3. Aux termes de l'article L. 121-8 du code de l'urbanisme reprenant les dispositions de l'ancien article L. 146-4 du même code : " L'extension de l'urbanisation se réalise soit en continuité avec les agglomérations et villages existants, soit en hameaux nouveaux intégrés à l'environnement. "
4. Il résulte de ces dispositions que dans les communes littorales, ne peuvent être autorisées dans les zones situées en dehors des espaces déjà urbanisés, que les constructions réalisées soit en continuité avec les agglomérations et villages existants, soit en hameaux nouveaux intégrés à l'environnement.
5. Pour annuler le certificat d'urbanisme en litige, le tribunal a relevé que " le terrain d'assiette du projet se situe passe de Royan, au Sud du chemin de Saint-James. Ce chemin constitue le prolongement, à l'Est, de l'avenue de l'Océan. Il ressort des pièces du dossier, notamment des plans et photographies aériennes produits par les parties, que, depuis le lieu-dit la Rémigeasse jusqu'à la passe de Royan, l'avenue de l'Océan et le chemin de Saint-James sont, sur leur côté Sud, bordés sans discontinuer de constructions implantées sur plusieurs rangs. Cet ensemble continu de constructions se poursuit au Nord du lieu-dit la Rémigeasse par les lieux-dits la Gratonnière et Beaurepaire et au Nord-Ouest du terrain d'assiette du projet par le lieu-dit l'Ecuissière. Au total, cette partie du territoire de la commune de Dolus-d'Oléron est composée de plusieurs centaines de constructions dont la densité est significative. Il s'agit donc d'une zone déjà urbanisée. Or, le terrain d'assiette du projet, qui est entouré de constructions sur trois de ses côtés, se situe au sein de cette zone urbanisée. Par conséquent, le maire a méconnu l'article L. 121-8 du code de l'urbanisme en estimant que le projet de M. A... n'était pas réalisable. "
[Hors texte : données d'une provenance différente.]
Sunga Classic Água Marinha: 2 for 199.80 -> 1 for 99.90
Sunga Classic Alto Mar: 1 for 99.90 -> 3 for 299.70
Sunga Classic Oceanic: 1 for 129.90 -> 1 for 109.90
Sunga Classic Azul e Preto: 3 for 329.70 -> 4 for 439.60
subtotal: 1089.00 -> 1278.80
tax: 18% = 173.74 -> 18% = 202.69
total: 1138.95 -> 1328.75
6. Pour contester ce jugement, la commune fait valoir que le terrain d'assiette du projet est situé dans le secteur du " Renclos des Sables " qui constitue une zone d'urbanisation diffuse dès lors qu'elle ne comprend aucun équipement public et qu'elle est entourée d'une zone boisée. Il ressort toutefois des pièces du dossier et notamment des photographies aériennes produites que le terrain d'assiette du projet, entouré de construction sur trois côtés, se trouve, comme l'ont relevé les premiers juges, à l'intérieur d'une zone qui est densément urbanisée dès lors qu'elle comporte de très nombreuses habitations sans discontinuité qui sont seulement entrecoupées de quelques éléments boisés, délimitée à l'est par la passe de Royan, à l'ouest par le chemin de l'Ecuissière et au nord par le chemin de Saint-James et que la passe de Royan, chemin qui dessert directement le projet de M. A..., comporte de chaque côté de la voie de nombreuses maisons et constructions sur plusieurs rangs aussi bien en amont qu'en aval du projet. Enfin, il ressort également des photographies produites que cet ensemble urbanisé n'est pas isolé au sein du secteur du " Renclos des Sables " mais qu'au contraire il se poursuit, comme l'a également relevé le tribunal, au nord du chemin de Saint-James par le secteur de l'Ecuissière et à l'ouest par les secteurs de la Rémigeasse et de la Gratonnière, ces derniers également fortement urbanisés formant ainsi, avec le secteur du " Renclos des Sables ", un ensemble cohérent comportant des centaines d'habitations caractéristiques de l'urbanisation pavillonnaire littorale d'une station balnéaire. Ni son éloignement de deux kilomètres du centre du bourg, ni l'absence d'équipement public culturel ou administratif, ni le fait qu'il soit à proximité d'un espace boisé ne font obstacle à sa qualification d'agglomération existante au sens des dispositions précitées, résultant du nombre et de la densité des constructions qui y sont implantées. Dans ces conditions, c'est à bon droit que le tribunal a estimé que le motif de refus de délivrance d'un certificat d'urbanisme opérationnel opposé par le maire reposant sur la méconnaissance de l'article L. 121-8 du code de l'urbanisme était erroné.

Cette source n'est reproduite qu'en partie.